I was excited to read Crystal Haling’s blog in Alliance Magazine about the UBS-INSEAD  Study on Family Philanthropy in Asia, which sheds new light on the state of family philanthropy in Asia; the motivations for giving; factors affecting why, how and where families give; and generational differences including “new” vs “old” money.

The report authors conducted more than two hundred surveys of individuals, philanthropic foundations and trusts and family businesses involved in philanthropy that are based in China, Hong Kong, India, Indonesia, Japan, Malaysia, the Philippines, Singapore, Taiwan and Thailand.  They also interviewed over one hundred academics, entrepreneurs, government servants, philanthropists, professionals and social entrepreneurs in these countries.

There are profiles by country and several giving families/family foundations are featured.  The report is one of the most comprehensive and detail-oriented I’ve seen, addressing a multitude of issues and challenges, as well as trends for the future. 

Even through all the economic shifts and social challenges, “what has endured all change is the family as the prime building block of Asian societies and, consequently an exceptionally strong sense of responsibility towards enabling future generations’ well-being through sharing and engaging for social good.”

As a staffer at a family foundation myself (here in the US), I was not surprised to see many similar traits noted.  As Hayling describes, “The image that emerges is a charitable sector led by closely held family businesses with a strong entrepreneurial ethos, complex intergenerational relationships, delicate succession and legacy challenges, and a deep awareness (particularly on the part of the patriarchs and older generations) of the power of education to change the course of lives in a single generation.”  [Education causes by far were the leading recipients of charitable donations in Asia, while the arts, civil rights and environment received the least support.]

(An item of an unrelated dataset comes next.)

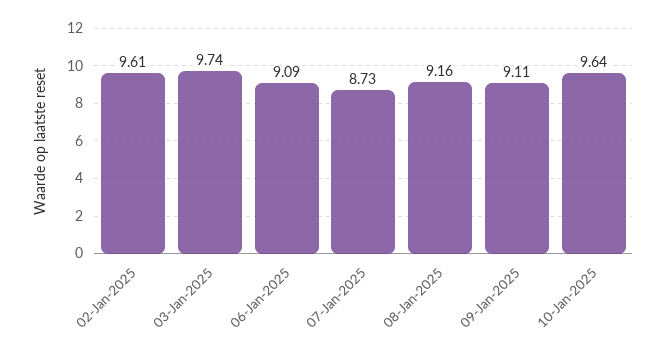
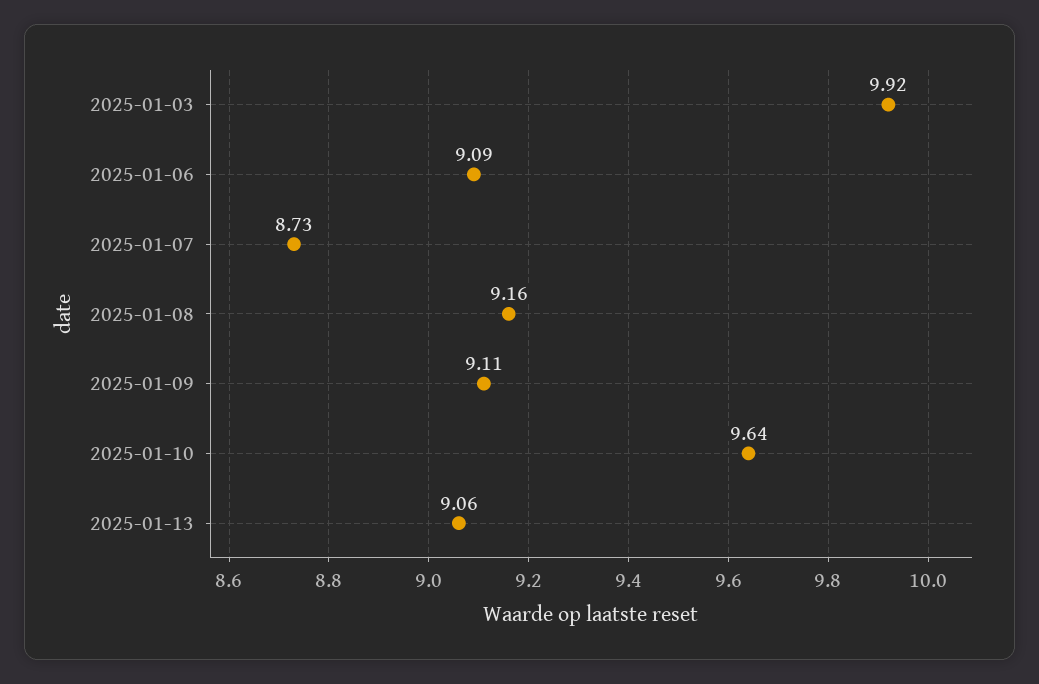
02-Jan-2025: 9.61 -> none
03-Jan-2025: 9.74 -> 9.92
2025-01-13: none -> 9.06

And further, as I just re-read last night the Four Traditions of Philanthropy by Elizabeth Lynn and Susan Wisely for the Council on Foundation’s Career Pathways fellowship program that I’m participating in, I was struck by the universal conversations happening around how best to achieve our goals in philanthropy – here or anywhere… is it relief? improvement? reform? community/civic participation?  Some combination of all?  At the heart, is a human connectedness, isn’t it?

In her post, Hayling shares her thoughts while listening to some of the panelists and mingling with attendees at the report’s launch event:

“The challenge ahead for philanthropists in Asia, indeed philanthropists everywhere, is to engage with communities in developing solutions. Charity is usually top-down, highly transactional and rarely transformative.  Transformational impact can be achieved by moving beyond charity with strategic analysis, community engagement and emphasis on our shared vision and common destiny….”

How can we be better givers and what can help us become generous givers as well as good citizens, behaving responsibly, bringing diverse voices into our discussions, promoting new ways of seeing things, and discovering multiple opportunities to build community and address long-term change instead of solely immediate need?